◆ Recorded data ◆
*** Block opens ***
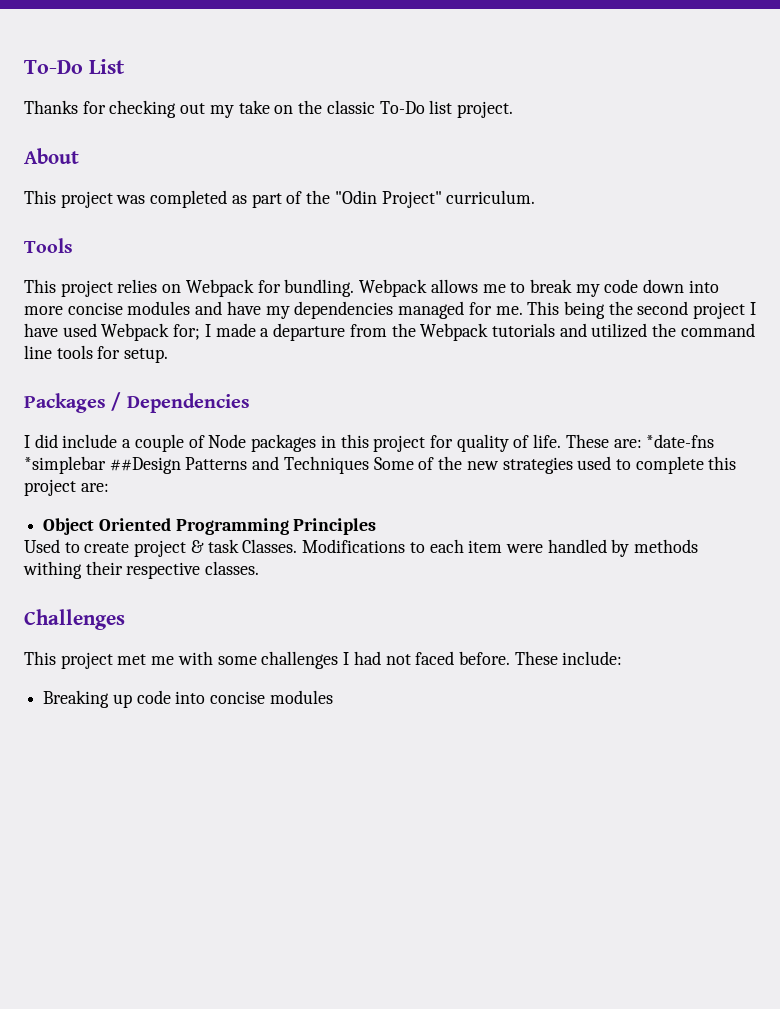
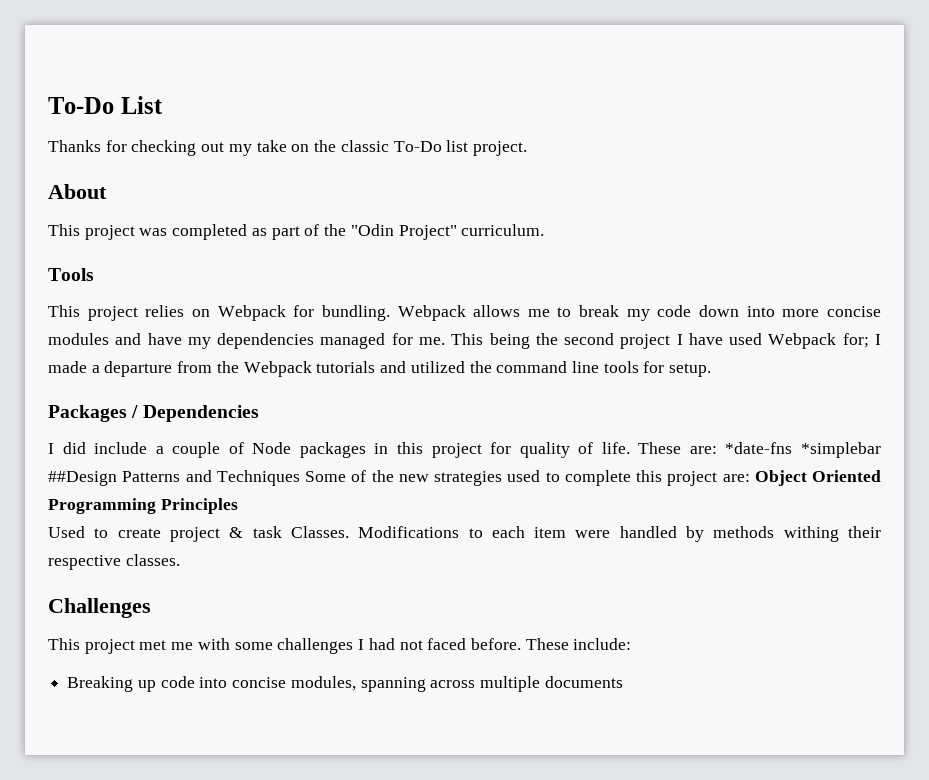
(109, 487) // -> (750, 478) none
[269,690,333,704] modules -> [290,676,623,692] modules, spanning across multiple documents

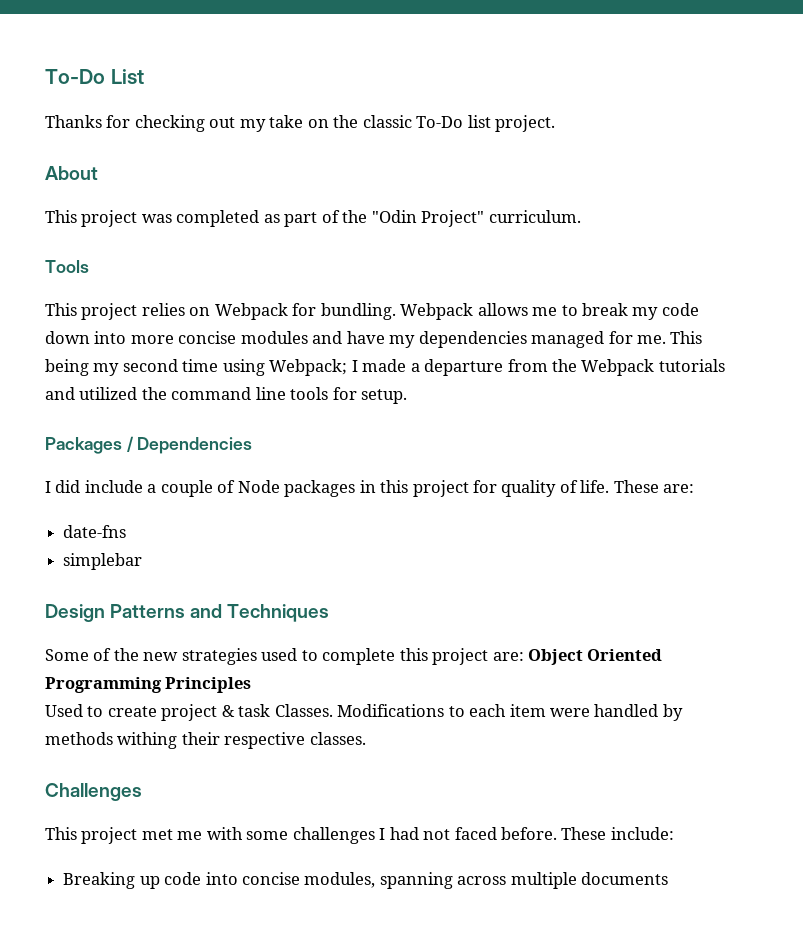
[535,333,869,349] the second project I have used Webpack for; -> [93,359,348,376] my second time using Webpack;
[725,442,881,458] [48,471,117,486] *date-fns *simplebar ##Design -> [63,525,127,538] [63,553,143,570] [45,604,105,622] // date-fns // simplebar // Design
(300, 478) none -> (330, 613) //

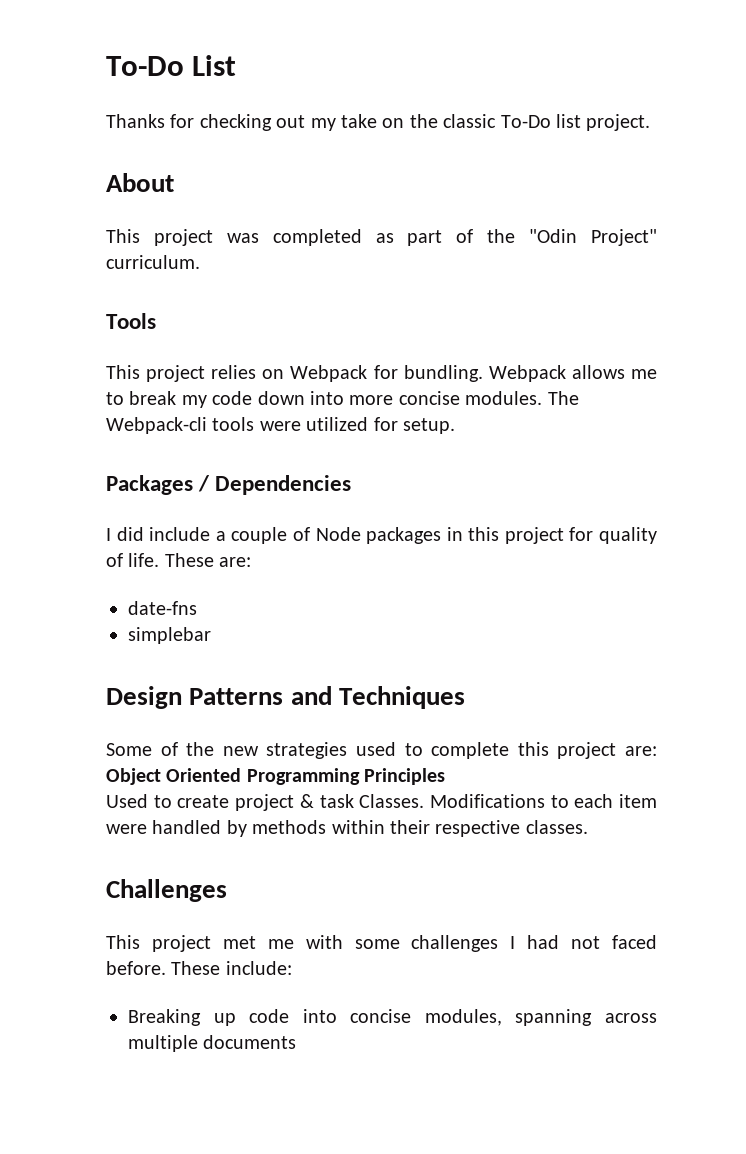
[240,331,703,348] [45,359,725,376] [45,387,329,400] modules and have my dependencies managed for me. This being my second time using Webpack; I made a departure from the Webpack tutorials and utilized the command line tools -> [465,391,579,405] [106,417,369,434] modules. The Webpack-cli tools were utilized
[117,732,178,749] withing -> [331,820,385,834] within

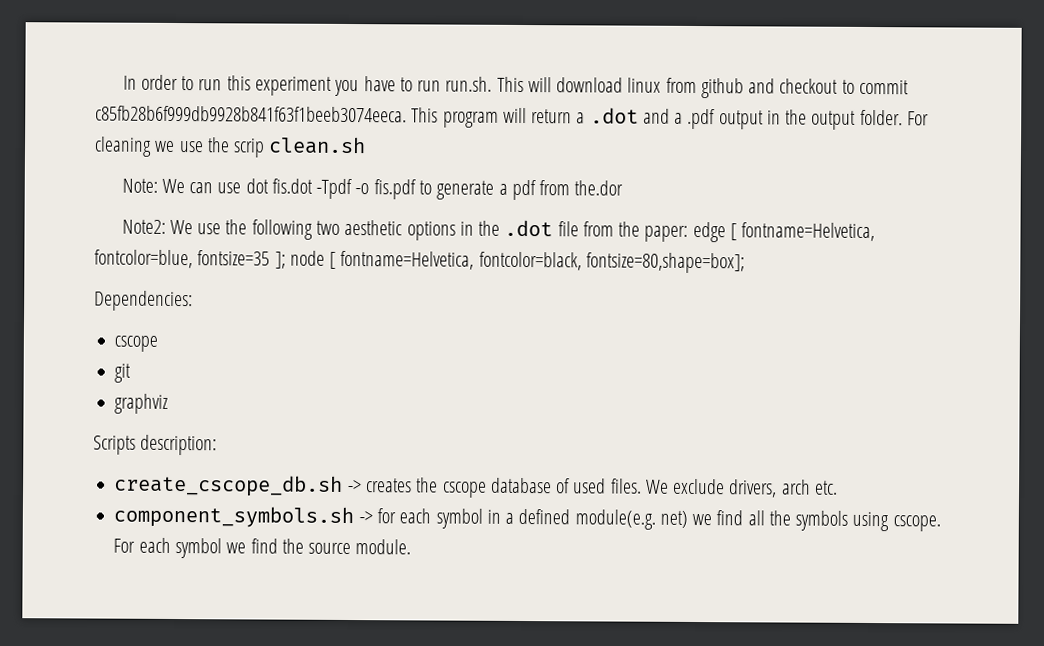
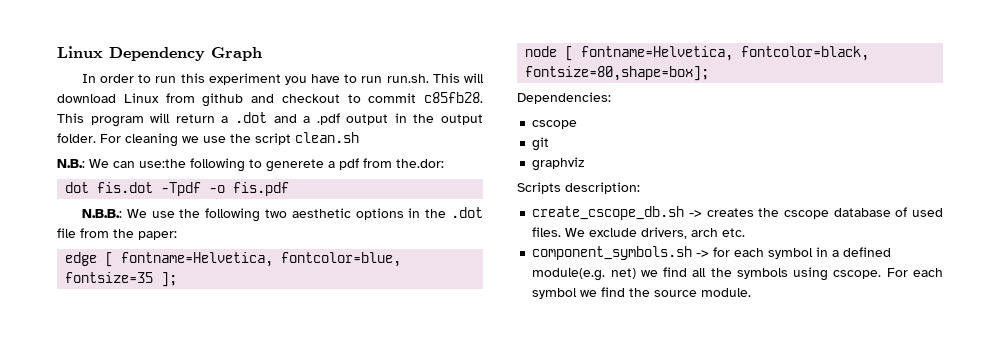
(122, 82) none -> [57,46,262,61] Linux Dependency Graph //
[627,77,662,93] linux -> [123,93,159,103] Linux
[95,105,407,123] c85fb28b6f999db9928b841f63f1beeb3074eeca. -> [424,92,483,103] c85fb28.
[233,138,266,158] scrip -> [255,133,291,145] script
[121,178,158,193] Note: -> [57,159,85,168] N.B.:
[217,182,242,194] use -> [139,158,444,172] use:the following to generete a pdf from the.dor: //
[419,179,624,201] [121,219,166,234] to generate a pdf from the.dor // Note2: -> [81,209,122,218] // N.B.B.:
(689, 233) none -> (177, 235) //
(286, 260) none -> (178, 279) //

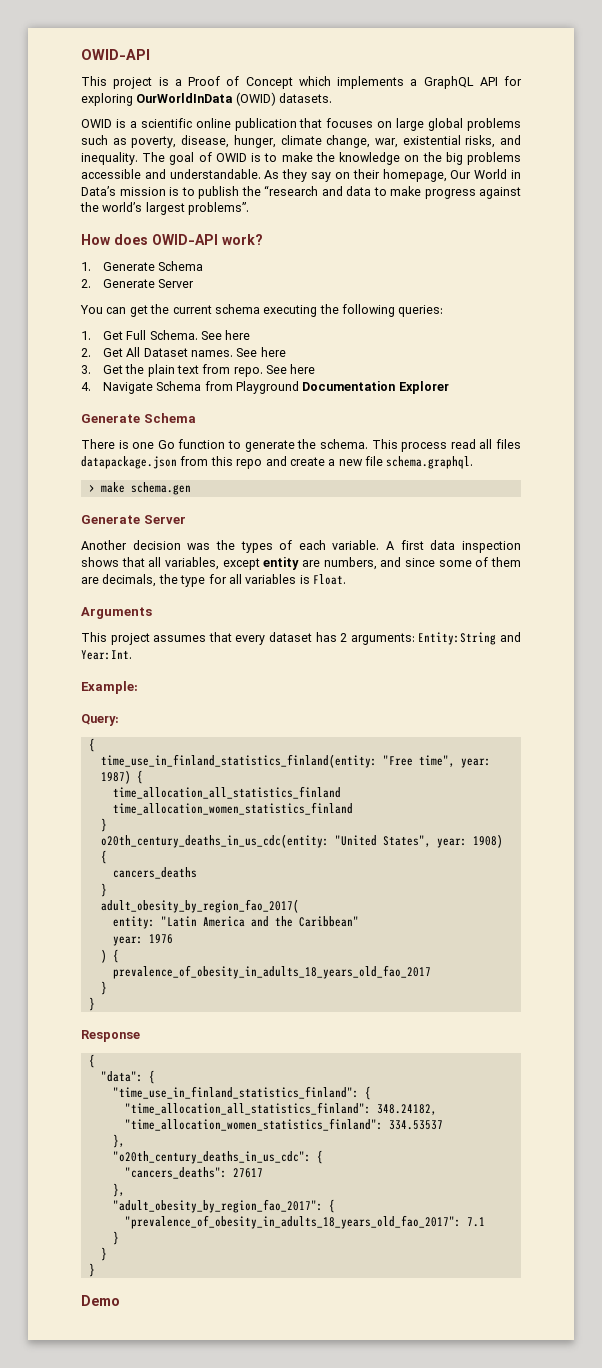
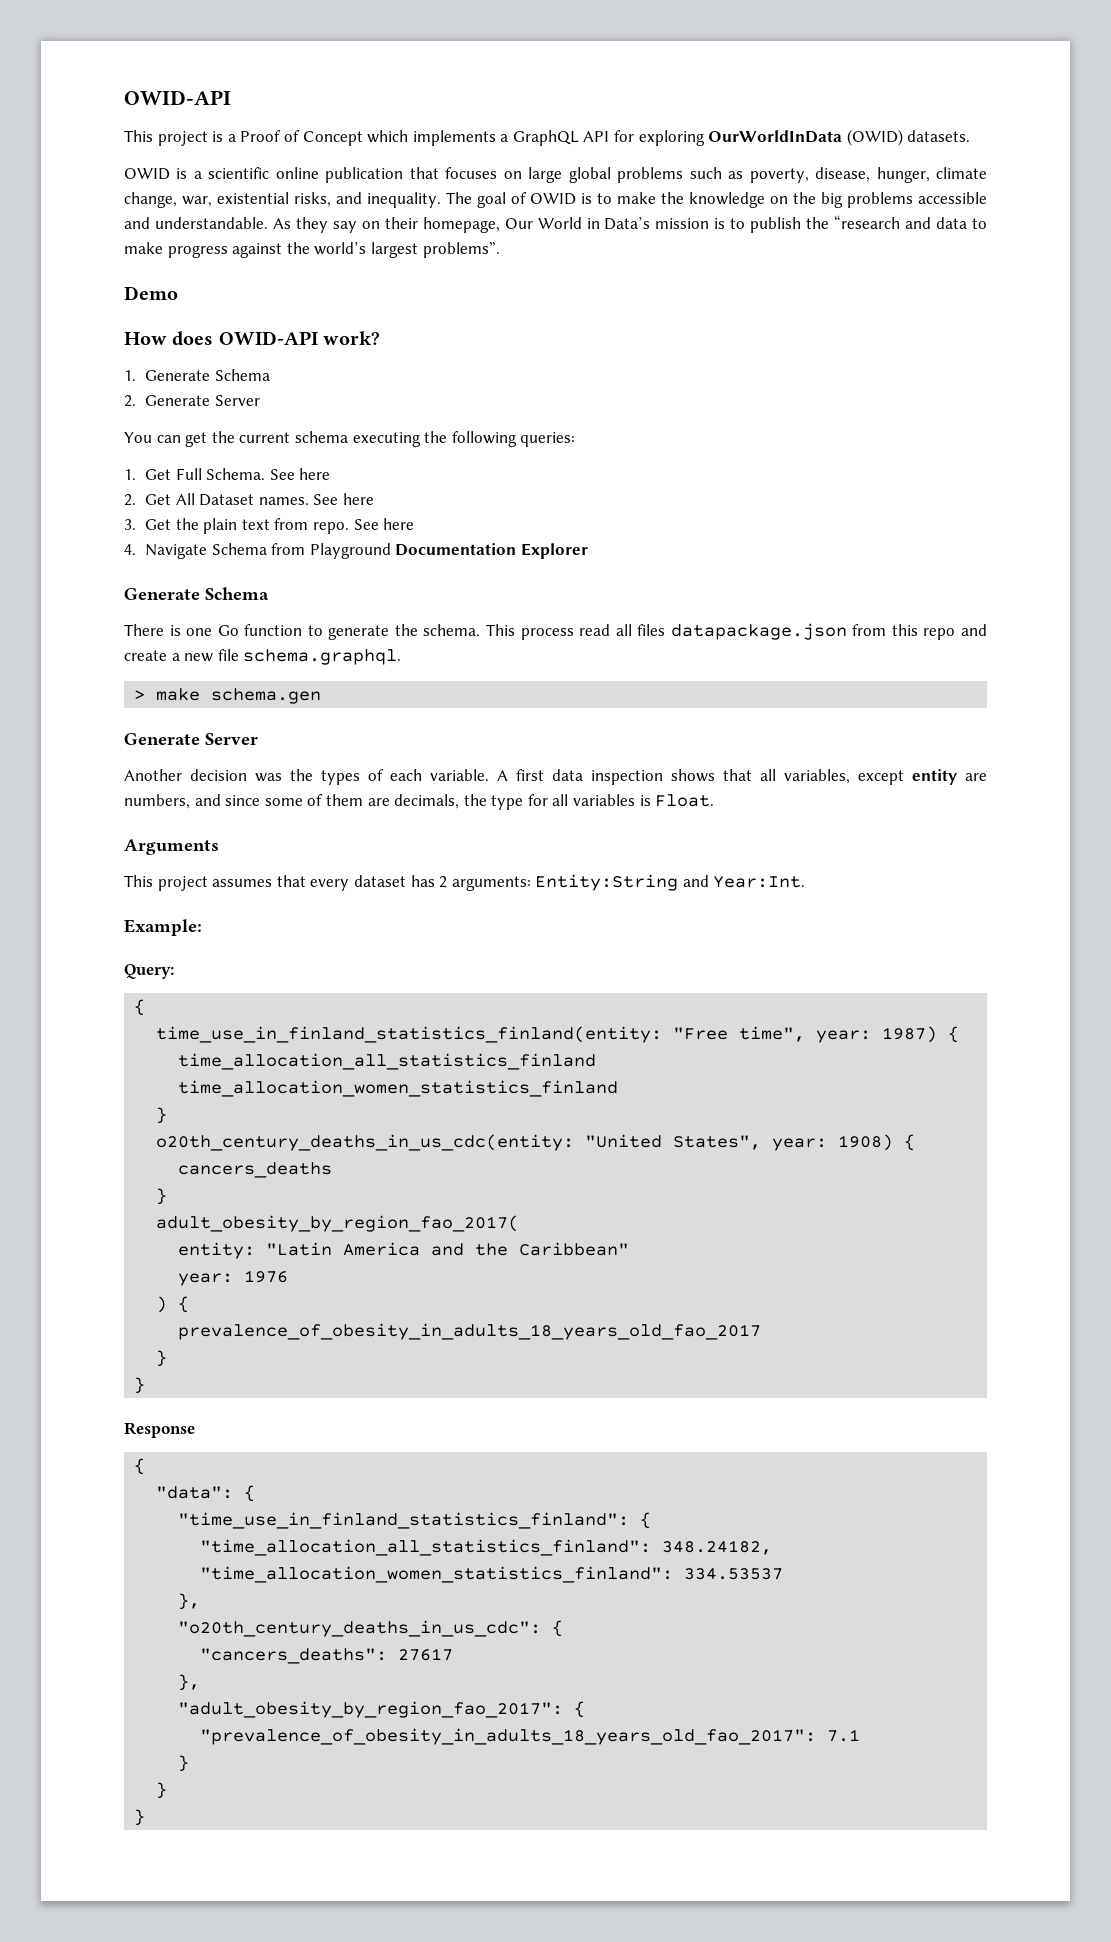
(250, 208) none -> [124,286,178,300] // Demo
[81,1295,120,1306] // Demo -> (146, 1817) none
*** Block closes ***
◆ Action item ◆
Where a line of the data contains "modules", copy that line.

◆ Problem solution ◆
[269,690,333,704] modules -> [290,676,623,692] modules, spanning across multiple documents
[240,331,703,348] [45,359,725,376] [45,387,329,400] modules and have my dependencies managed for me. This being my second time using Webpack; I made a departure from the Webpack tutorials and utilized the command line tools -> [465,391,579,405] [106,417,369,434] modules. The Webpack-cli tools were utilized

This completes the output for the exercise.